What to work on: Look below for the line holding "row Viktorija Osipenko: 1999" and the line holding "Laura Briede | Rezultāts: 28.99 -> 28.96". Transcribe exactly those lines and all lines between them, nothing more.

Data for review:
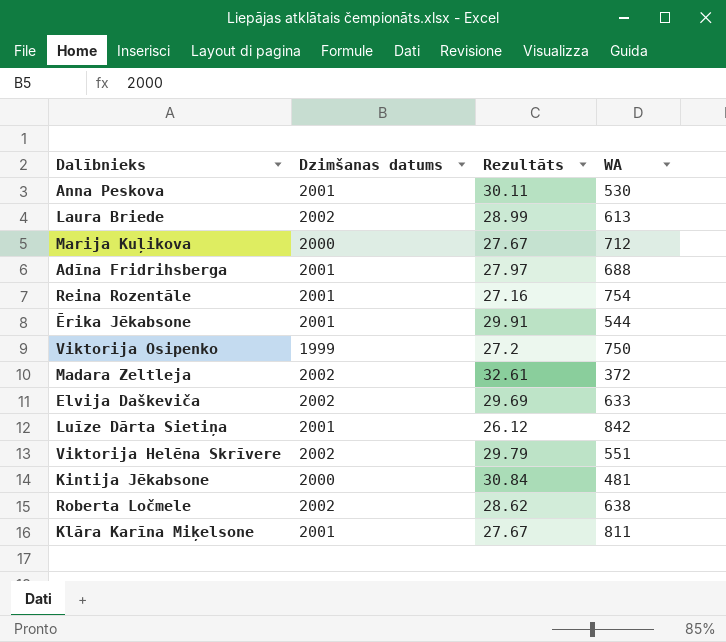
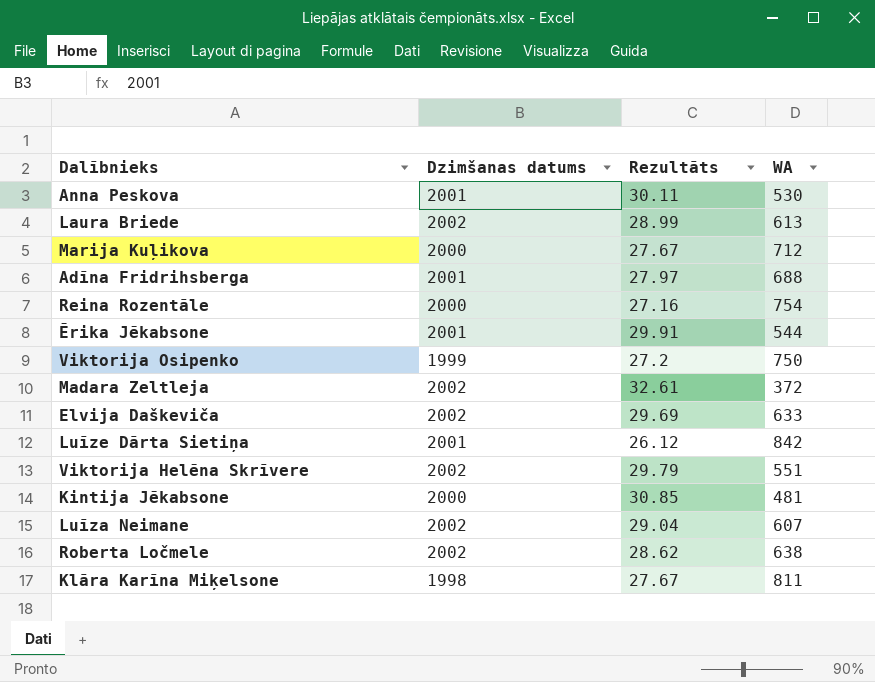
Reina Rozentāle | Dzimšanas datums: 2001 -> 2000
Kintija Jēkabsone | Rezultāts: 30.84 -> 30.85
row Luīza Neimane: none -> 2002 | 29.04 | 607
Klāra Karīna Miķelsone | Dzimšanas datums: 2001 -> 1998

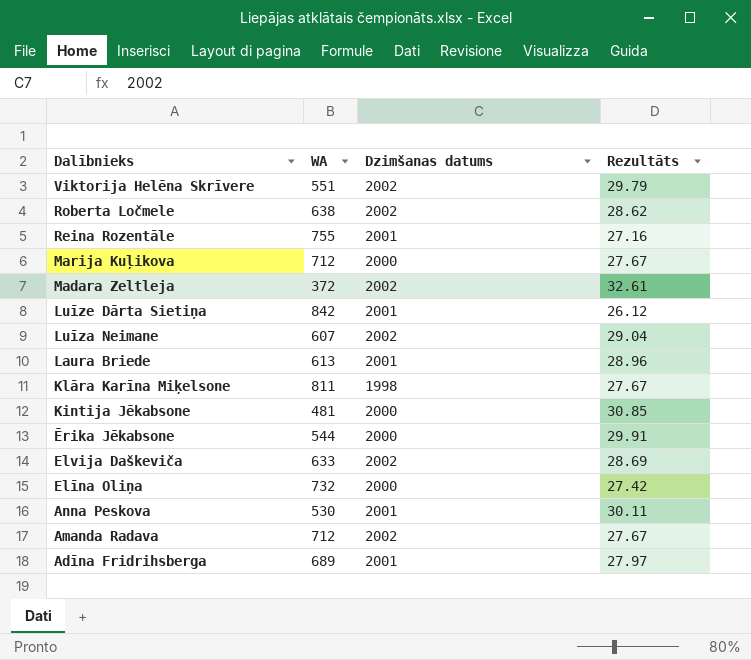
row order: none -> Dalībnieks descending
column WA | position: 4 -> 2
row Viktorija Osipenko: 1999 | 27.2 | 750 -> none
Reina Rozentāle | WA: 754 -> 755
Reina Rozentāle | Dzimšanas datums: 2000 -> 2001
Laura Briede | Dzimšanas datums: 2002 -> 2001
Laura Briede | Rezultāts: 28.99 -> 28.96
Ērika Jēkabsone | Dzimšanas datums: 2001 -> 2000
Elvija Daškeviča | Rezultāts: 29.69 -> 28.69
row Elīna Oliņa: none -> 732 | 2000 | 27.42
row Amanda Radava: none -> 712 | 2002 | 27.67
Adīna Fridrihsberga | WA: 688 -> 689

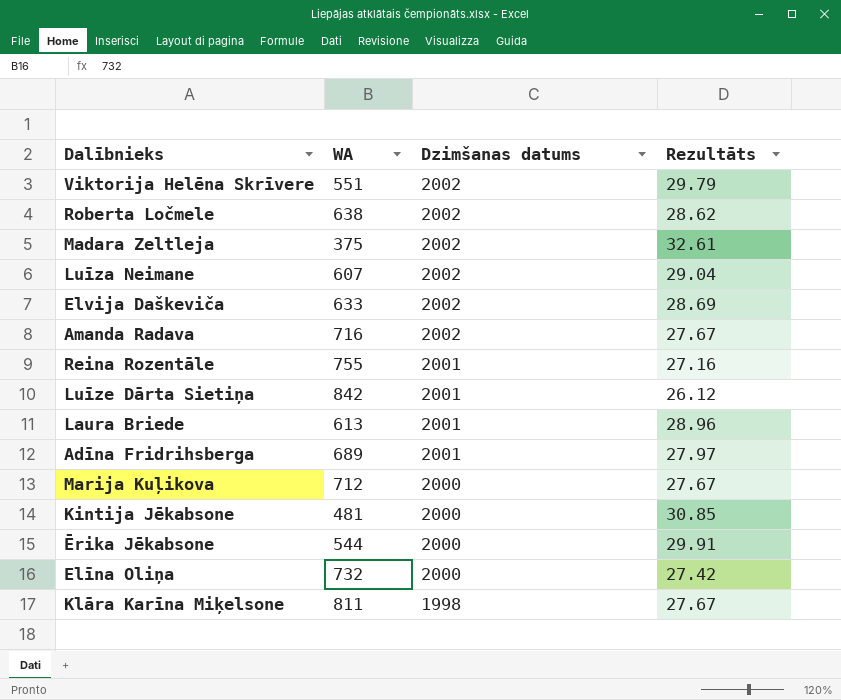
row order: Dalībnieks descending -> Dzimšanas datums descending
row Anna Peskova: 530 | 2001 | 30.11 -> none
Madara Zeltleja | WA: 372 -> 375
Amanda Radava | WA: 712 -> 716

Response below:
row Viktorija Osipenko: 1999 | 27.2 | 750 -> none
Reina Rozentāle | WA: 754 -> 755
Reina Rozentāle | Dzimšanas datums: 2000 -> 2001
Laura Briede | Dzimšanas datums: 2002 -> 2001
Laura Briede | Rezultāts: 28.99 -> 28.96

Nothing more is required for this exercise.